(Beginning of RAW DATA)

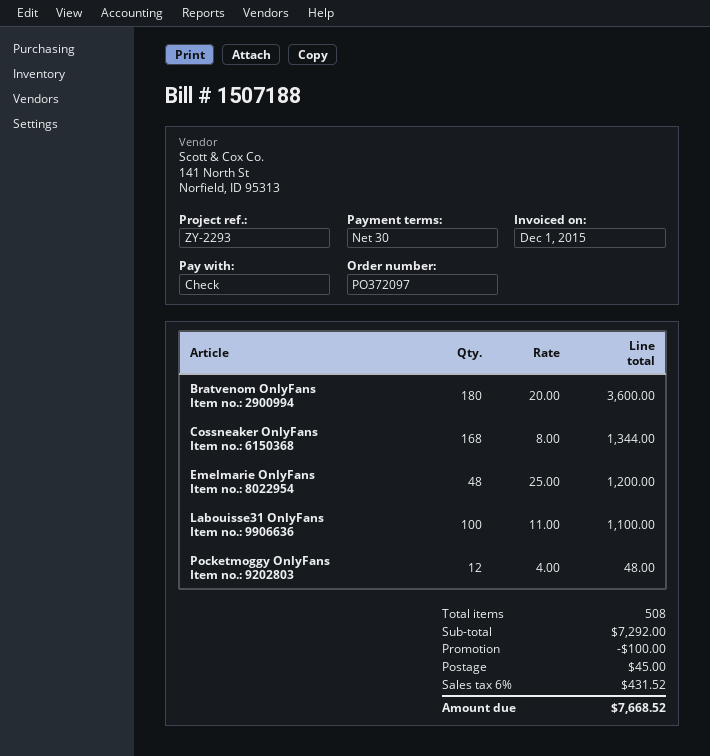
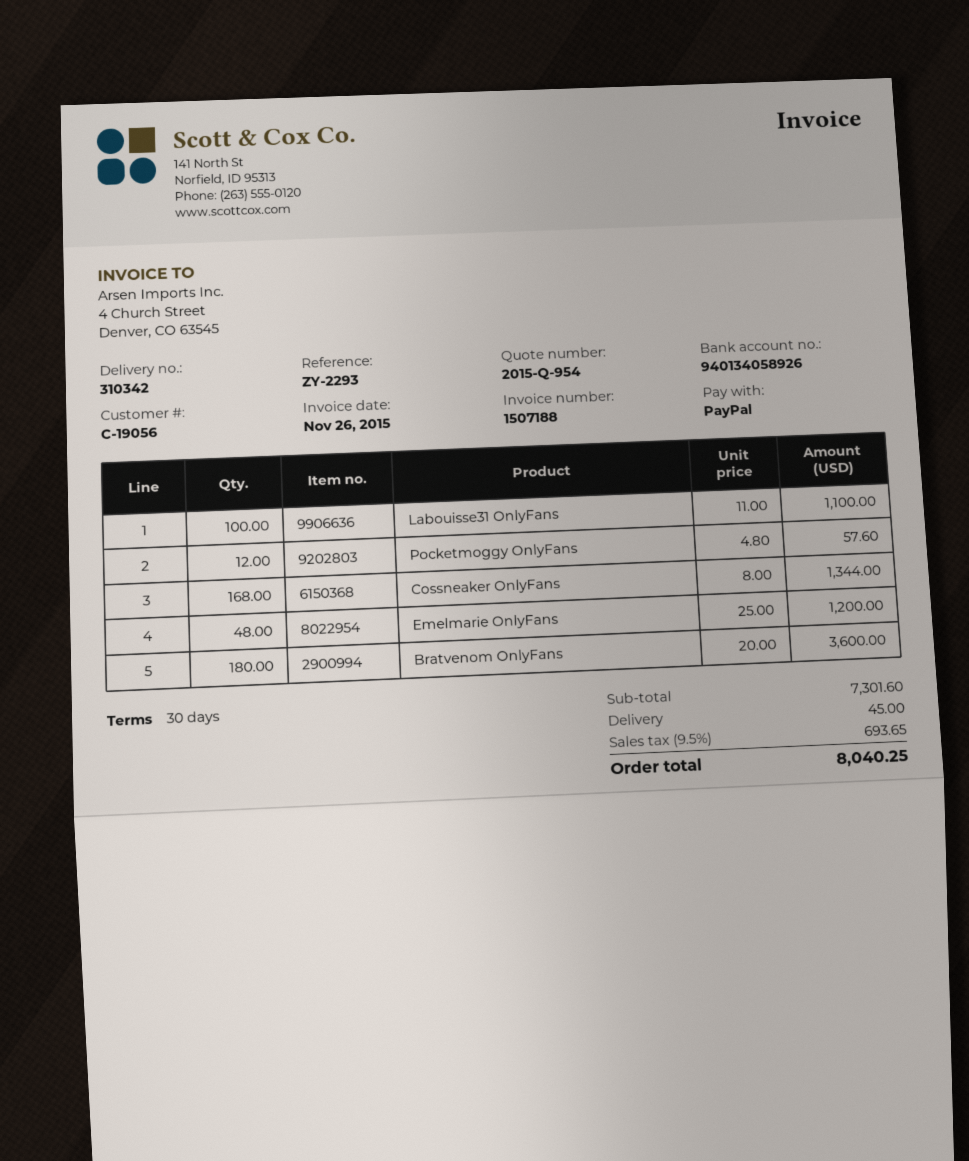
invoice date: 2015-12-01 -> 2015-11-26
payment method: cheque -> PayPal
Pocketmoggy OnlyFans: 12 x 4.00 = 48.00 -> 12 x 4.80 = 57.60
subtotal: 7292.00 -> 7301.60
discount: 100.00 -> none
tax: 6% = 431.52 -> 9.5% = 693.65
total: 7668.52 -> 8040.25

(End of RAW DATA)

PROBLEM REQUIREMENTS: Skip the pictures and transcribe the rest of the records exactly.

RESULT FOR THIS EXERCISE:
invoice date: 2015-12-01 -> 2015-11-26
payment method: cheque -> PayPal
Pocketmoggy OnlyFans: 12 x 4.00 = 48.00 -> 12 x 4.80 = 57.60
subtotal: 7292.00 -> 7301.60
discount: 100.00 -> none
tax: 6% = 431.52 -> 9.5% = 693.65
total: 7668.52 -> 8040.25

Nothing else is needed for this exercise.